- TASK REQUIREMENTS:
Could you say how many lines below contain the word "Command"? Give the number with no other text.

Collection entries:
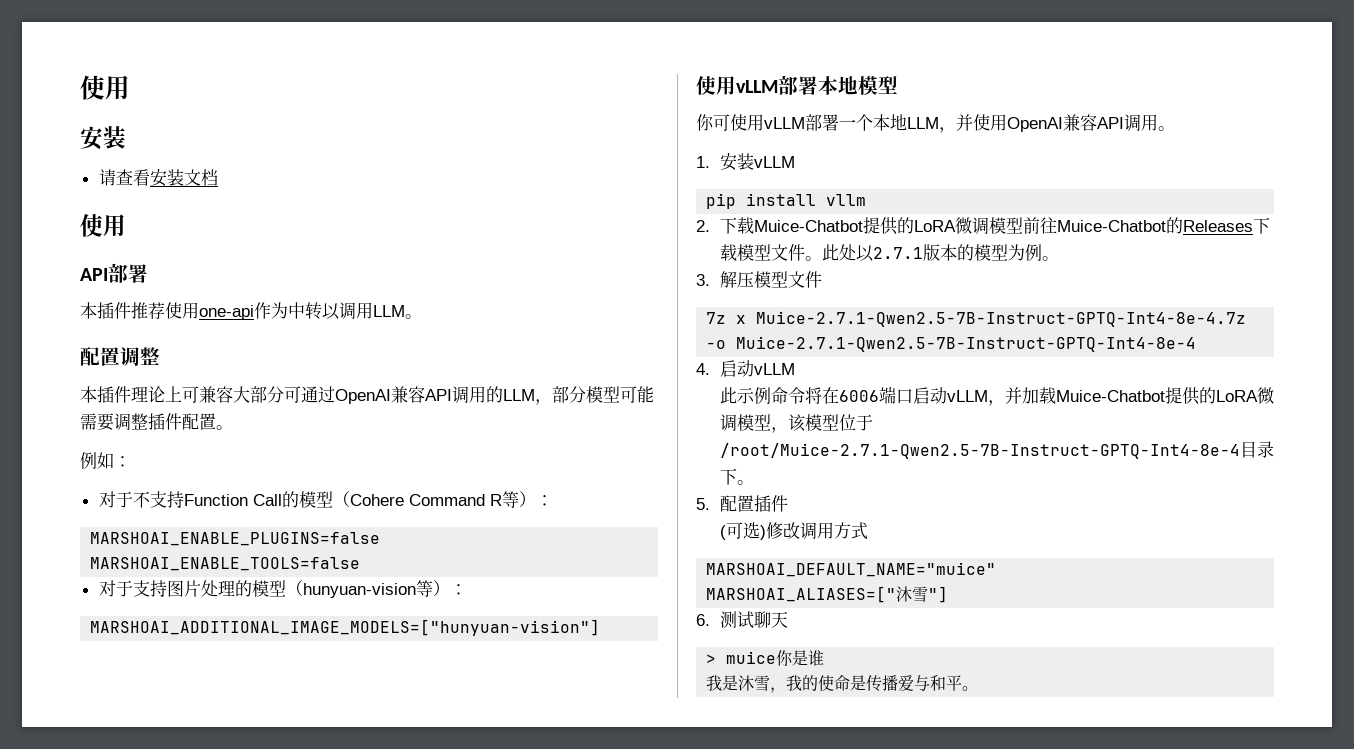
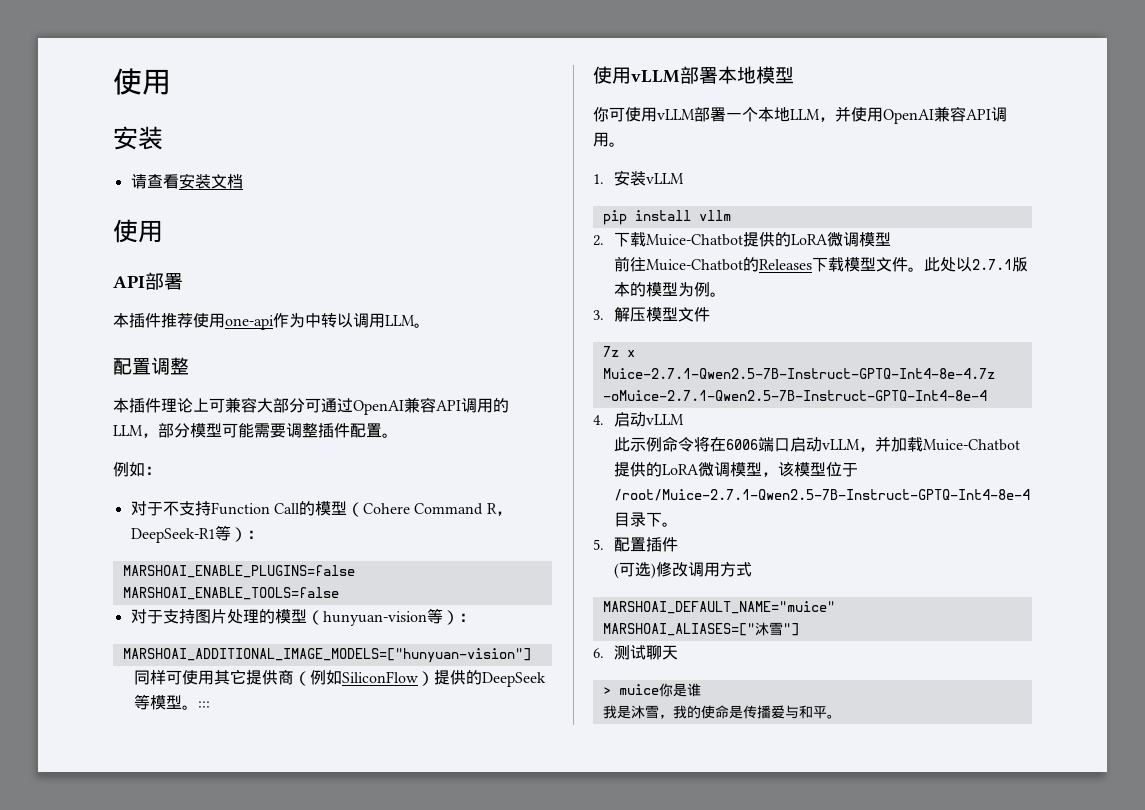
- 对于不支持Function Call的模型（Cohere Command R等）：
+ 对于不支持Function Call的模型（Cohere Command R，DeepSeek-R1等）：
+ 同样可使用其它提供商（例如SiliconFlow）提供的DeepSeek等模型。:::
- 2.下载Muice-Chatbot提供的LoRA微调模型前往Muice-Chatbot的Releases下载模型文件。
+ 2.下载Muice-Chatbot提供的LoRA微调模型
+ 前往Muice-Chatbot的Releases下载模型文件。
- 7z x Muice-2.7.1-Qwen2.5-7B-Instruct-GPTQ-Int4-8e-4.7z -o Muice-2.7.1-Qwen2.5-7B-Instruct-GPTQ-Int4-8e-4
+ 7z x Muice-2.7.1-Qwen2.5-7B-Instruct-GPTQ-Int4-8e-4.7z -oMuice-2.7.1-Qwen2.5-7B-Instruct-GPTQ-Int4-8e-4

- ANSWER TO THIS TASK:
2